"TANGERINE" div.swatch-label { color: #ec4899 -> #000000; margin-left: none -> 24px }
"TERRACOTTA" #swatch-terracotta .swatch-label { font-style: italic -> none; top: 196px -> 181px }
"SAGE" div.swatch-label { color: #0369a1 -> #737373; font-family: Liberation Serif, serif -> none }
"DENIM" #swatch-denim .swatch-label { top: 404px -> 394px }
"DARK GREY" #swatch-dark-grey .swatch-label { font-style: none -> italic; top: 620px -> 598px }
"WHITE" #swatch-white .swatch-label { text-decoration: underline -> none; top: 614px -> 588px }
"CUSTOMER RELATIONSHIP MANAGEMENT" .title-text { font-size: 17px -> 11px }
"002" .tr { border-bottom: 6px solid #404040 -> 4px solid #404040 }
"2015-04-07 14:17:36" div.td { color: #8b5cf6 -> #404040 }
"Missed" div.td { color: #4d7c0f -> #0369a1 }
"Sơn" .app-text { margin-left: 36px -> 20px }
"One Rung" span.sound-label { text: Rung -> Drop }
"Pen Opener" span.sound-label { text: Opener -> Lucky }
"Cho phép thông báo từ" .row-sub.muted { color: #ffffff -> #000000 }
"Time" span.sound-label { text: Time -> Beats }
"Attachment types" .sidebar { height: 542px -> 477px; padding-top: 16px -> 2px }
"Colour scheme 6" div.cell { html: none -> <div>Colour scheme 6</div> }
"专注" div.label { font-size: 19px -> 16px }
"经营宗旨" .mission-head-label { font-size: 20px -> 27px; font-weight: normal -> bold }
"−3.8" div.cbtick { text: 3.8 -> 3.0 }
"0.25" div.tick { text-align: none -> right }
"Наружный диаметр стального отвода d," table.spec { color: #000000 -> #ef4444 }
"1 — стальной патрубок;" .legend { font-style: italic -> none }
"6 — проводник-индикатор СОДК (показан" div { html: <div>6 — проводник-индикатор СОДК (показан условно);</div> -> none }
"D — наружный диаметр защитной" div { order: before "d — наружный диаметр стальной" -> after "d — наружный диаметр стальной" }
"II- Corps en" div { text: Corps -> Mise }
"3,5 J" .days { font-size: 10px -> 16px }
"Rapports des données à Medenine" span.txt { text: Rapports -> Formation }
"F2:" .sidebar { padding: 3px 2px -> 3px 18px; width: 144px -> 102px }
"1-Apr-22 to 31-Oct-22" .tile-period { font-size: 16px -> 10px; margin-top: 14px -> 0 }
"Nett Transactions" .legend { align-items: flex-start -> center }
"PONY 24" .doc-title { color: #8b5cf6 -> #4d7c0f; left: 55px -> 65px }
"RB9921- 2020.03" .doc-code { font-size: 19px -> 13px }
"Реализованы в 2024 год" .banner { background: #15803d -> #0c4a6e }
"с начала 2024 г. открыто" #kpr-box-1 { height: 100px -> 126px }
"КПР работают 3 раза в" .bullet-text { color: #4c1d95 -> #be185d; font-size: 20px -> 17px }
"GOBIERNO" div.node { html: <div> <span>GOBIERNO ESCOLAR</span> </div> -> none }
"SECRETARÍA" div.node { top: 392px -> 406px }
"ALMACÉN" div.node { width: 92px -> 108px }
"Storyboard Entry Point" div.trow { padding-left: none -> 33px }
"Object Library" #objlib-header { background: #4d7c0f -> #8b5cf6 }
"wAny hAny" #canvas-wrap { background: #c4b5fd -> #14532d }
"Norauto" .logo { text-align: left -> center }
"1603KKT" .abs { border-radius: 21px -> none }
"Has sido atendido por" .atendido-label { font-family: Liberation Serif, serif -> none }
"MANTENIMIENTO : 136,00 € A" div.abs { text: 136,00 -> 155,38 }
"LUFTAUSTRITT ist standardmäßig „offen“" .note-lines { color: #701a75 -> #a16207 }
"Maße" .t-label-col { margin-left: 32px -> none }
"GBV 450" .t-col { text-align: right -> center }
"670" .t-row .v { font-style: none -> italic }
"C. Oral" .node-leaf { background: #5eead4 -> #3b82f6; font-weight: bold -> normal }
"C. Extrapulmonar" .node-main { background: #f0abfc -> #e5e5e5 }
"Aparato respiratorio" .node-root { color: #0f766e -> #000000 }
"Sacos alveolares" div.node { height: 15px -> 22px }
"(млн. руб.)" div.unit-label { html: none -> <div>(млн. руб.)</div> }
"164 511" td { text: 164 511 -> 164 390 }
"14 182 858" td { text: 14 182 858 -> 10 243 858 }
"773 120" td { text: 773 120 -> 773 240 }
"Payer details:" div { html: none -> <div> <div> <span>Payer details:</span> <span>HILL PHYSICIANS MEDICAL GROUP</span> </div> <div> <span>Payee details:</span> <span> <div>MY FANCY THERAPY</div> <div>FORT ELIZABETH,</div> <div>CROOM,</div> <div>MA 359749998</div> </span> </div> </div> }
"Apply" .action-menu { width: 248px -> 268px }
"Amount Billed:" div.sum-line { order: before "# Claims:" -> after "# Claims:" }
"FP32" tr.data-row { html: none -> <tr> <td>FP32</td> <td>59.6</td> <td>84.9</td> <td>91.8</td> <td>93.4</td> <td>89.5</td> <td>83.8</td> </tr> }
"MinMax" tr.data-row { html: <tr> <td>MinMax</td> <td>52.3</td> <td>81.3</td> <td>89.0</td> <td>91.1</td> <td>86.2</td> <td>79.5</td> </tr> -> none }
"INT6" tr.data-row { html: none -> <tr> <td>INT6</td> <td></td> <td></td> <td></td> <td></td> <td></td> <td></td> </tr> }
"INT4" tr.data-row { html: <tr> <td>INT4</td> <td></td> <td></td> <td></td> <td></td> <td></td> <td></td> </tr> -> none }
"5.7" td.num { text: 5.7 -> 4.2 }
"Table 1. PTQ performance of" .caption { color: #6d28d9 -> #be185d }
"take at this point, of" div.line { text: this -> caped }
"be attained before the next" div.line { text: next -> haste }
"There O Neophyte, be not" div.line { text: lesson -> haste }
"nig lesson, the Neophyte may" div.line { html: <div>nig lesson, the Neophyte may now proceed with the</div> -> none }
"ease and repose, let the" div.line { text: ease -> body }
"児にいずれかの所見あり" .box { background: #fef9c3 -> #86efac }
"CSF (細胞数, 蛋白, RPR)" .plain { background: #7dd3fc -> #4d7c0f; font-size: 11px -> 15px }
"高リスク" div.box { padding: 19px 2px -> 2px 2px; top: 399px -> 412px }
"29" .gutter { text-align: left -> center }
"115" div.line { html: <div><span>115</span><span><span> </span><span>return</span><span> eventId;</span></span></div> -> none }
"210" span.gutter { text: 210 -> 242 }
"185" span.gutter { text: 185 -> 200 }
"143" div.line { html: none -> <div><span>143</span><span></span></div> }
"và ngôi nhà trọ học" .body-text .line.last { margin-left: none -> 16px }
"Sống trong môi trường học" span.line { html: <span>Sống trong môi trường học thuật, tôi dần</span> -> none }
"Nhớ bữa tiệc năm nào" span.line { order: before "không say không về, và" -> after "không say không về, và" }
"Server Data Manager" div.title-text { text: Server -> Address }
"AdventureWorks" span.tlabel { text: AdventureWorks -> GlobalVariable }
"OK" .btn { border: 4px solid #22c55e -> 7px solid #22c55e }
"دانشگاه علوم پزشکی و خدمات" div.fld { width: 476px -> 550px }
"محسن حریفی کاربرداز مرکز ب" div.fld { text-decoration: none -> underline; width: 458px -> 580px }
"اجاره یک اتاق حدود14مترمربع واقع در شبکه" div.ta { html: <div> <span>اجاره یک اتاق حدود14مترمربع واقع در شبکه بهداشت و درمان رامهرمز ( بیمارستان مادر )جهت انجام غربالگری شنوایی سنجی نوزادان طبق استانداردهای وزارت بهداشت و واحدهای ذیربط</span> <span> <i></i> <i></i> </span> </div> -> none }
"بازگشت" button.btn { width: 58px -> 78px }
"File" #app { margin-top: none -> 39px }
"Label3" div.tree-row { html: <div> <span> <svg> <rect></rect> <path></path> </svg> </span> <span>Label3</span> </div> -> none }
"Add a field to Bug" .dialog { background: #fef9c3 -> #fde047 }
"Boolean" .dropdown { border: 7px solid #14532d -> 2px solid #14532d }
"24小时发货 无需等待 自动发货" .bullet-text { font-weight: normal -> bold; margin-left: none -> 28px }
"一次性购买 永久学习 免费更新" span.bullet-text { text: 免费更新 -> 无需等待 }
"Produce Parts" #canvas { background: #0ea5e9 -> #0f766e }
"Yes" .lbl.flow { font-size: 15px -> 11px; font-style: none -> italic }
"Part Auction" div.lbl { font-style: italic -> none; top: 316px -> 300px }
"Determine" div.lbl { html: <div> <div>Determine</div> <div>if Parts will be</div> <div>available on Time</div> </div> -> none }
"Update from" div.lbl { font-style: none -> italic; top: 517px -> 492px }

────────

§ Required action
Taking the material above, extract exactly and only the lines from the line with "диаметр стального отвода" to the line with "padding-left: none ->", inclusive of both.

§ Output
"Наружный диаметр стального отвода d," table.spec { color: #000000 -> #ef4444 }
"1 — стальной патрубок;" .legend { font-style: italic -> none }
"6 — проводник-индикатор СОДК (показан" div { html: <div>6 — проводник-индикатор СОДК (показан условно);</div> -> none }
"D — наружный диаметр защитной" div { order: before "d — наружный диаметр стальной" -> after "d — наружный диаметр стальной" }
"II- Corps en" div { text: Corps -> Mise }
"3,5 J" .days { font-size: 10px -> 16px }
"Rapports des données à Medenine" span.txt { text: Rapports -> Formation }
"F2:" .sidebar { padding: 3px 2px -> 3px 18px; width: 144px -> 102px }
"1-Apr-22 to 31-Oct-22" .tile-period { font-size: 16px -> 10px; margin-top: 14px -> 0 }
"Nett Transactions" .legend { align-items: flex-start -> center }
"PONY 24" .doc-title { color: #8b5cf6 -> #4d7c0f; left: 55px -> 65px }
"RB9921- 2020.03" .doc-code { font-size: 19px -> 13px }
"Реализованы в 2024 год" .banner { background: #15803d -> #0c4a6e }
"с начала 2024 г. открыто" #kpr-box-1 { height: 100px -> 126px }
"КПР работают 3 раза в" .bullet-text { color: #4c1d95 -> #be185d; font-size: 20px -> 17px }
"GOBIERNO" div.node { html: <div> <span>GOBIERNO ESCOLAR</span> </div> -> none }
"SECRETARÍA" div.node { top: 392px -> 406px }
"ALMACÉN" div.node { width: 92px -> 108px }
"Storyboard Entry Point" div.trow { padding-left: none -> 33px }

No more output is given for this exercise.